# Help With Rocky Mountain Lakes in Rome, Ga



## Baseballfan2010 (Mar 13, 2010)

Does anyone have any information or tips about the Rocky Mountain Lakes in Rome, Ga. If so, please send me a PM. Thanks.


----------



## JDAWG (Mar 14, 2010)

pm sent


----------



## jsimages (Mar 14, 2010)

pm sent


----------



## Warthog (Mar 14, 2010)

If y'all get a chance, I'll take that info on Rocky Mountain, too.

Thanks.


----------



## BrianB72 (Mar 15, 2010)

Crankbaits and jerkbaits on road beds and rock piles and there are a lot of rock piles you just have to look for them. Spinnerbaits are good also


----------



## JohnK (Mar 15, 2010)

How is the cat fishing there? One lake  better than the other?


----------



## gamike (Mar 15, 2010)

what lake are u looking for help on...  i have maps of the lakes before they were flooded and know where all the ditches and the roadbeds and the rock piles in the middle of all the roads are at..   even have some contours and other little things..


----------



## BassCatMike (Mar 15, 2010)

gamike said:


> what lake are u looking for help on...  i have maps of the lakes before they were flooded and know where all the ditches and the roadbeds and the rock piles in the middle of all the roads are at..   even have some contours and other little things..

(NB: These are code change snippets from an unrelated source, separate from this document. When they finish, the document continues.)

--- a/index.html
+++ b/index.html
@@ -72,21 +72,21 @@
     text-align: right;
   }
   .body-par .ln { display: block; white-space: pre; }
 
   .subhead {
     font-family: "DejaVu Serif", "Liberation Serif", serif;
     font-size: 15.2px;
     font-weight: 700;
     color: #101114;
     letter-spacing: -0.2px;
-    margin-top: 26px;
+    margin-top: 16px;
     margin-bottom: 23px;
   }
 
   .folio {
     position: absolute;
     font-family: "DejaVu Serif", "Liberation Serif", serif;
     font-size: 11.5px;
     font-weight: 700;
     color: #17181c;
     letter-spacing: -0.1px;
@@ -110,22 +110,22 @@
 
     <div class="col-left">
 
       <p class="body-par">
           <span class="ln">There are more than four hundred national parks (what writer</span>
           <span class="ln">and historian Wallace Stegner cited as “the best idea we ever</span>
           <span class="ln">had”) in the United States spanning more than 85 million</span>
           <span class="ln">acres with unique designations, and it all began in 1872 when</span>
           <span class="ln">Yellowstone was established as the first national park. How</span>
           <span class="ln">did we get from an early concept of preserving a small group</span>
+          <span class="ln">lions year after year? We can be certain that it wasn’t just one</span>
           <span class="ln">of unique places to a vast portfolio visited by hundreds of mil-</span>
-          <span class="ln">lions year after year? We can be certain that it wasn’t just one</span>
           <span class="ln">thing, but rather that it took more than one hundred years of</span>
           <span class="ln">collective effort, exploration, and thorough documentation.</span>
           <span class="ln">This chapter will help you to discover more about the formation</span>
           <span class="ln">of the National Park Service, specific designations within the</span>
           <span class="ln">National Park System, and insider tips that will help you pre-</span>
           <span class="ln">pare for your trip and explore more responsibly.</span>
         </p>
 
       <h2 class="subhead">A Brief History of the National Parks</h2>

Man would i love to see those maps, i have looked for topo maps of the lakes but could not find any. I have found some rock piles and road beds  just by trolling around and an looking. The rock pile that this fish came off of  just about took my trolling motor off the boat.


----------



## FisherofMen1 (Mar 15, 2010)

gamike said:


> what lake are u looking for help on...  i have maps of the lakes before they were flooded and know where all the ditches and the roadbeds and the rock piles in the middle of all the roads are at..   even have some contours and other little things..

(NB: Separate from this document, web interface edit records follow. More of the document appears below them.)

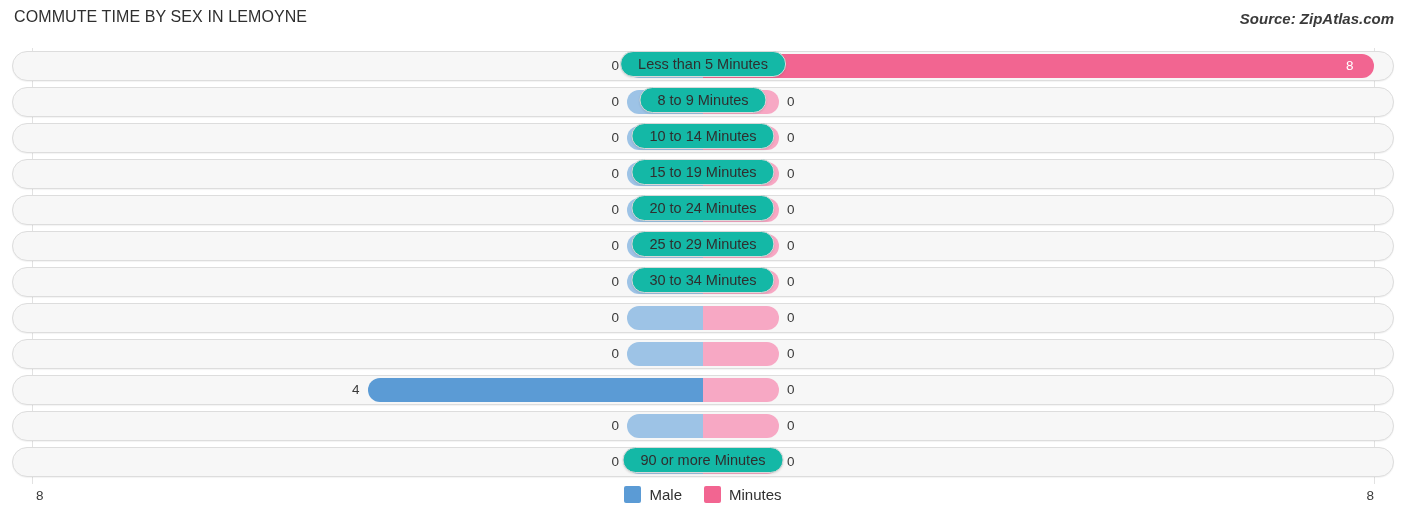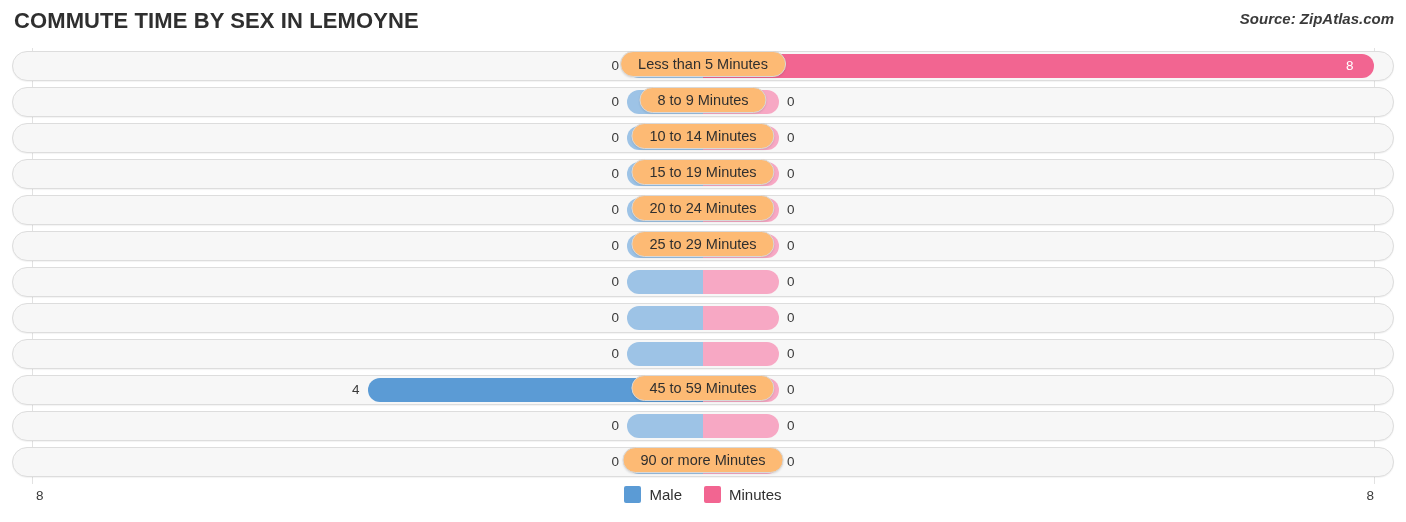--- a/index.html
+++ b/index.html
@@ -17,22 +17,22 @@
     width: 1406px;
     height: 522px;
     background: #ffffff;
   }
 
   
   .chart-title {
     position: absolute;
     left: 14px;
     top: 8px;
-    font-size: 22px;
-    font-weight: 700;
+    font-size: 16px;
+    font-weight: 400;
     color: #2f2f2f;
     letter-spacing: .1px;
     white-space: nowrap;
   }
 
   .chart-source {
     position: absolute;
     right: 12px;
     top: 10px;
     font-size: 15px;
@@ -144,21 +144,21 @@
     white-space: nowrap;
   }
 
   
   .cat-pill {
     position: absolute;
     top: 3px;
     height: 24px;
     left: 50%;
     transform: translateX(-50%);
-    background: #fdba74;
+    background: #14b8a6;
     border: 1px solid #d8d8d8;
     border-radius: 16px;
     padding: 12px 17px;
     display: flex;
     align-items: center;
     justify-content: center;
     font-size: 14.5px;
     color: #2f2f2f;
     white-space: nowrap;
     box-shadow: 0 1px 2px rgba(0,0,0,.10);
@@ -285,20 +285,21 @@
         <div class="row">
           <div class="row-track"></div>
           <div class="half half-left">
             <div class="bar bar-male" style="width: 76px;"></div>
             <div class="val val-male" style="right: 84px;">0</div>
           </div>
           <div class="half half-right">
             <div class="bar bar-female" style="width: 76px;"></div>
             <div class="val val-female" style="left: 84px;">0</div>
           </div>
+          <div class="cat-pill">30 to 34 Minutes</div>
         </div>
         <div class="row">
           <div class="row-track"></div>
           <div class="half half-left">
             <div class="bar bar-male" style="width: 76px;"></div>
             <div class="val val-male" style="right: 84px;">0</div>
           </div>
           <div class="half half-right">
             <div class="bar bar-female" style="width: 76px;"></div>
             <div class="val val-female" style="left: 84px;">0</div>
@@ -318,21 +319,20 @@
         <div class="row">
           <div class="row-track"></div>
           <div class="half half-left">
             <div class="bar bar-male has-value" style="width: 335.5px;"></div>
             <div class="val val-male" style="right: 343.5px;">4</div>
           </div>
           <div class="half half-right">
             <div class="bar bar-female" style="width: 76px;"></div>
             <div class="val val-female" style="left: 84px;">0</div>
           </div>
-          <div class="cat-pill">45 to 59 Minutes</div>
         </div>
         <div class="row">
           <div class="row-track"></div>
           <div class="half half-left">
             <div class="bar bar-male" style="width: 76px;"></div>
             <div class="val val-male" style="right: 84px;">0</div>
           </div>
           <div class="half half-right">
             <div class="bar bar-female" style="width: 76px;"></div>
             <div class="val val-female" style="left: 84px;">0</div>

I have never fished these lakes so I'm really not sure which ones I will be fishing. I believe I will be fishing east and west antioch and aren't these two lakes adjoined in some way? Where did you get those maps? If you dont mind send me a pm.


----------



## whiskers (Mar 15, 2010)

Don't forget the smaller lake is only open 1st - 10th of each month.
Also has slot limit on largemouth bass.


----------



## gamike (Mar 15, 2010)

hey skeeter u are close to the beach at that rock pile arent u..i think right pass a fishing jetty...   fisher of men my father n law had a friend that was over the rocky mtn project..  a buddy of mine has the heath lake one right now but i have the other 2 in my boat ... i will take them to work and get some copies made...


----------



## gator808 (Mar 16, 2010)

gamike....if you wouldnt mind I would like to see that also. I live in Rome and want to fish out there just havent had th chance yet.


----------



## countryboy2276 (Mar 19, 2010)

i would love to see those maps also and would like to have any info your willing to share thanks


----------



## gamike (May 26, 2010)

*rocky mtn. maps*

fellas its been a while since we talked about these maps,, ive had alot of things happen and go on since we talked last...  i am trying to scan them but they are bigger than my scanner will do so i am trying to print both of them out and piece them and make them 1 piece..  i will try to put one up on here today if i get a chance...  sorry for being so late             michael


----------



## gamike (May 26, 2010)

here is heath lake which used to be called anglers haven this is missing alittle bit cause this is just one scan..


----------



## jsimages (May 26, 2010)

thanks for the map pic gamike. that helps alot.


----------



## gamike (May 26, 2010)

the scanner cut the top 2 corners of the lake off.. but as u can tell it shows the creek channels,road beds, the big black spots are big piles of rock..


----------



## Rippa Lip (May 27, 2010)

Hey all,

This is a good map. I worked for Morrison-Knudsen and was one of the Surveyors responsible for mapping and laying out roads and structures on this project and remember the place well. The map is accurate and very useful.

I have yet to revisit the place since it was finished...I lived out of state for ten years working on other projects across the country.

I've been meaning to get back up there with my 14' Alumacraft Jon boat to test my memory of the road beds and other interesting submerged features. 

Now that I'm unemployed due to lack of work I'll have some time to go. Anyone interested in a Friday fishing trip? 
PM me if interested. 

Thanks,
Bruce


----------



## MTMiller (May 27, 2010)

Thank you for the map gamike!


----------